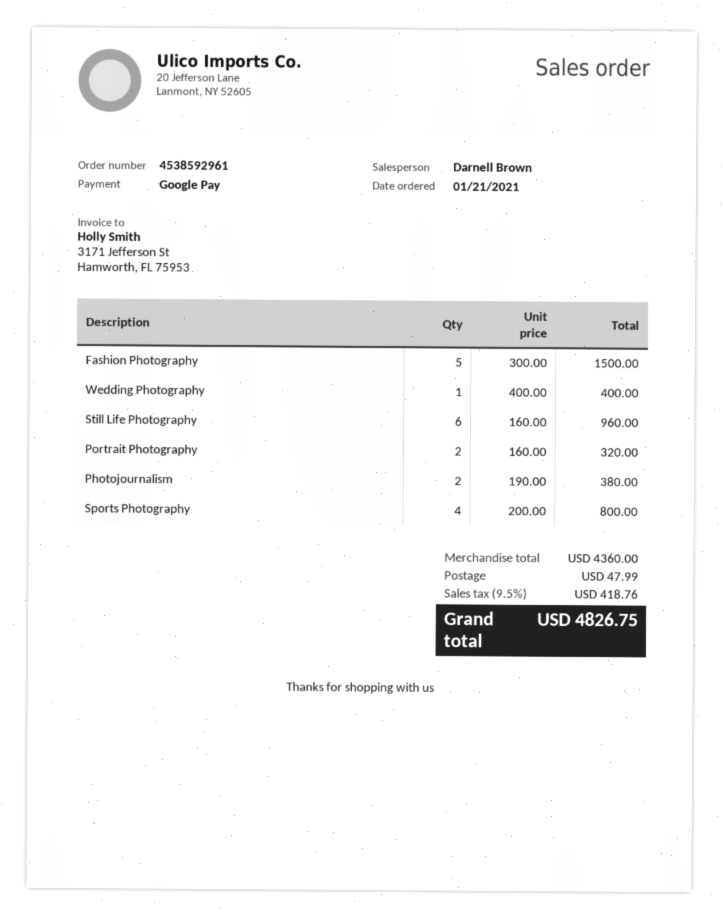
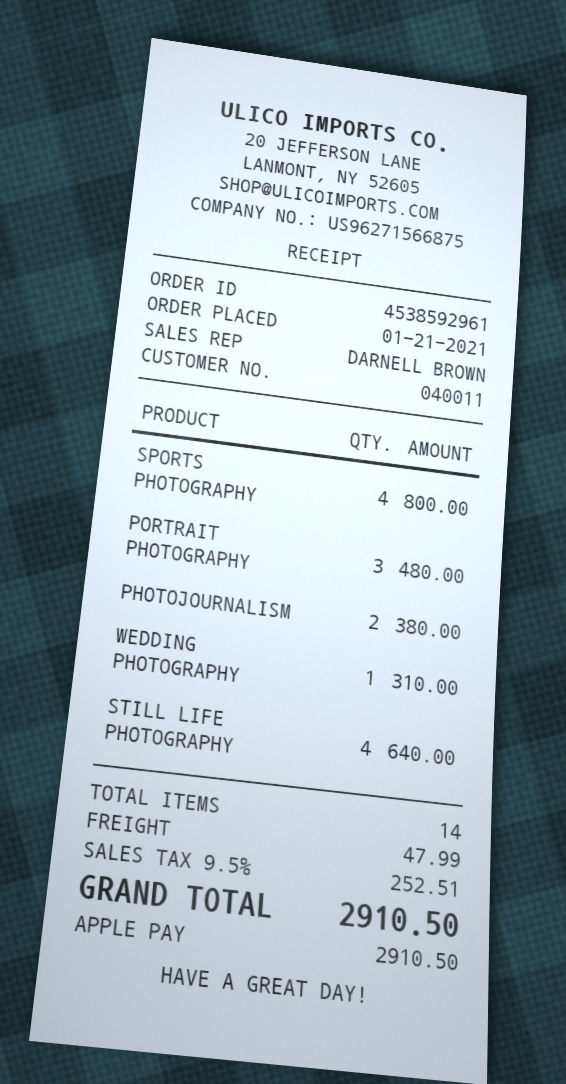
payment method: Google Pay -> Apple Pay
Fashion Photography: 5 for 1500.00 -> none
Wedding Photography: 1 for 400.00 -> 1 for 310.00
Still Life Photography: 6 for 960.00 -> 4 for 640.00
Portrait Photography: 2 for 320.00 -> 3 for 480.00
tax: 9.5% = 418.76 -> 9.5% = 252.51
total: 4826.75 -> 2910.50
=======
- Aim of the exercise: Please print the entries above exactly. Skip every picture.

- Result:
payment method: Google Pay -> Apple Pay
Fashion Photography: 5 for 1500.00 -> none
Wedding Photography: 1 for 400.00 -> 1 for 310.00
Still Life Photography: 6 for 960.00 -> 4 for 640.00
Portrait Photography: 2 for 320.00 -> 3 for 480.00
tax: 9.5% = 418.76 -> 9.5% = 252.51
total: 4826.75 -> 2910.50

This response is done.